* _PROBLEM STATEMENT_
Could the records below please be retyped exactly, with their pictures left out?

:::

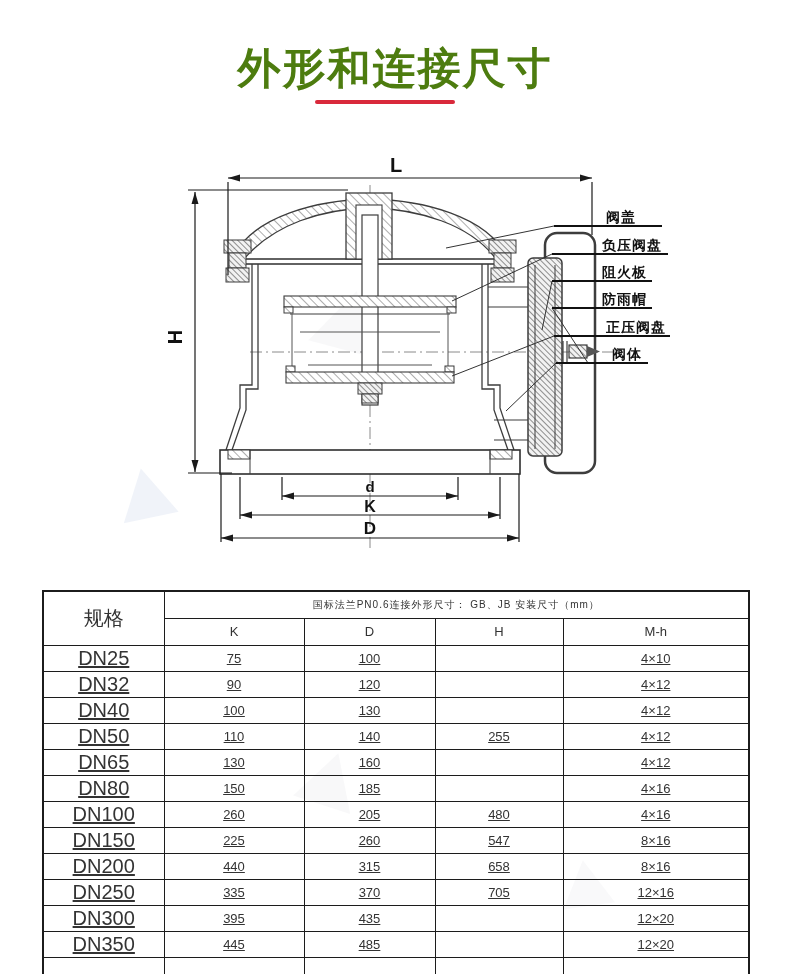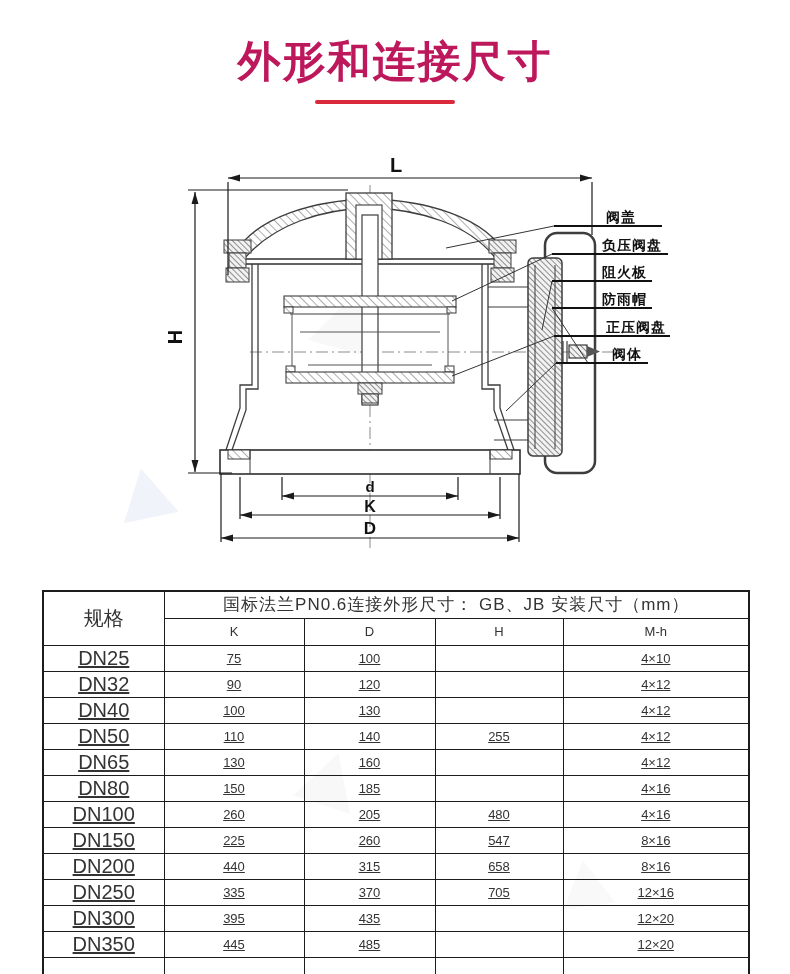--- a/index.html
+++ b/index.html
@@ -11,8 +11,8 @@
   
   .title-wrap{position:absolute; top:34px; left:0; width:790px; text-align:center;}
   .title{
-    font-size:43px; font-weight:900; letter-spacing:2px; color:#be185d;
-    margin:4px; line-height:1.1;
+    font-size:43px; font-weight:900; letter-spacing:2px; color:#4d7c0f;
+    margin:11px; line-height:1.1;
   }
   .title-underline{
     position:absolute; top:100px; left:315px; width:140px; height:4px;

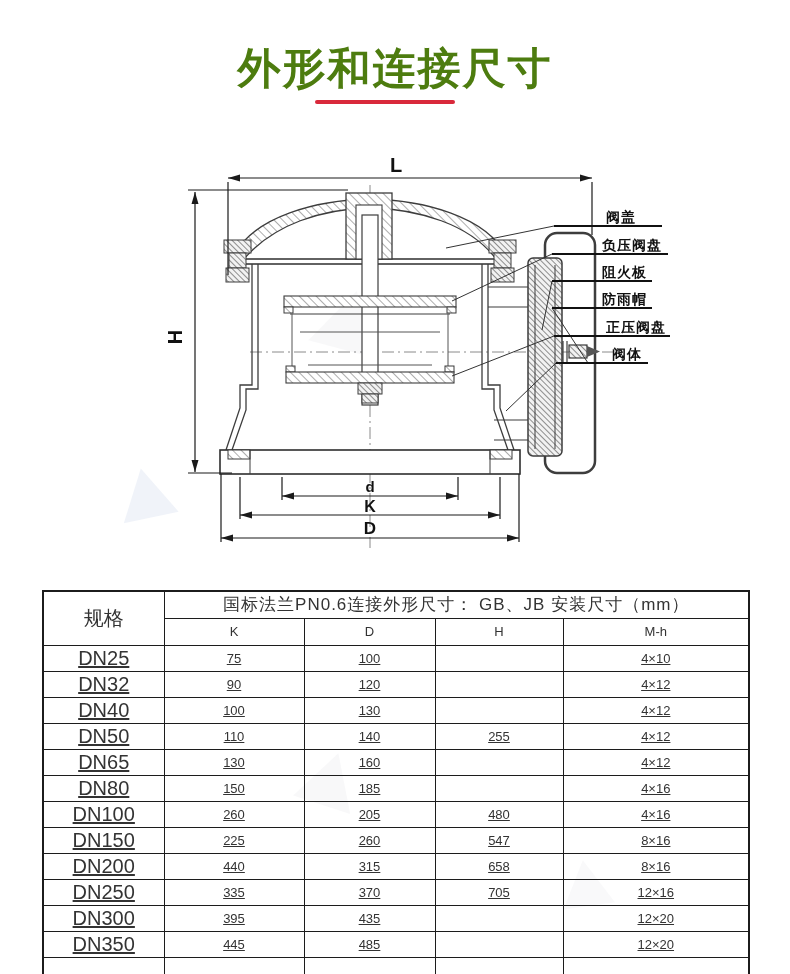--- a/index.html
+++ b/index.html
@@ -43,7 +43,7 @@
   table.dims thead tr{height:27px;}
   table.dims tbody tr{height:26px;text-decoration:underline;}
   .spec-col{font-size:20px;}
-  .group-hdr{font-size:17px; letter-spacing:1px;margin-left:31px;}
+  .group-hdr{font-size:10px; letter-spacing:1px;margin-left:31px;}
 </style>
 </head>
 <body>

:::

* _WRITTEN RESPONSE_
--- a/index.html
+++ b/index.html
@@ -11,8 +11,8 @@
   
   .title-wrap{position:absolute; top:34px; left:0; width:790px; text-align:center;}
   .title{
-    font-size:43px; font-weight:900; letter-spacing:2px; color:#be185d;
-    margin:4px; line-height:1.1;
+    font-size:43px; font-weight:900; letter-spacing:2px; color:#4d7c0f;
+    margin:11px; line-height:1.1;
   }
   .title-underline{
     position:absolute; top:100px; left:315px; width:140px; height:4px;

--- a/index.html
+++ b/index.html
@@ -43,7 +43,7 @@
   table.dims thead tr{height:27px;}
   table.dims tbody tr{height:26px;text-decoration:underline;}
   .spec-col{font-size:20px;}
-  .group-hdr{font-size:17px; letter-spacing:1px;margin-left:31px;}
+  .group-hdr{font-size:10px; letter-spacing:1px;margin-left:31px;}
 </style>
 </head>
 <body>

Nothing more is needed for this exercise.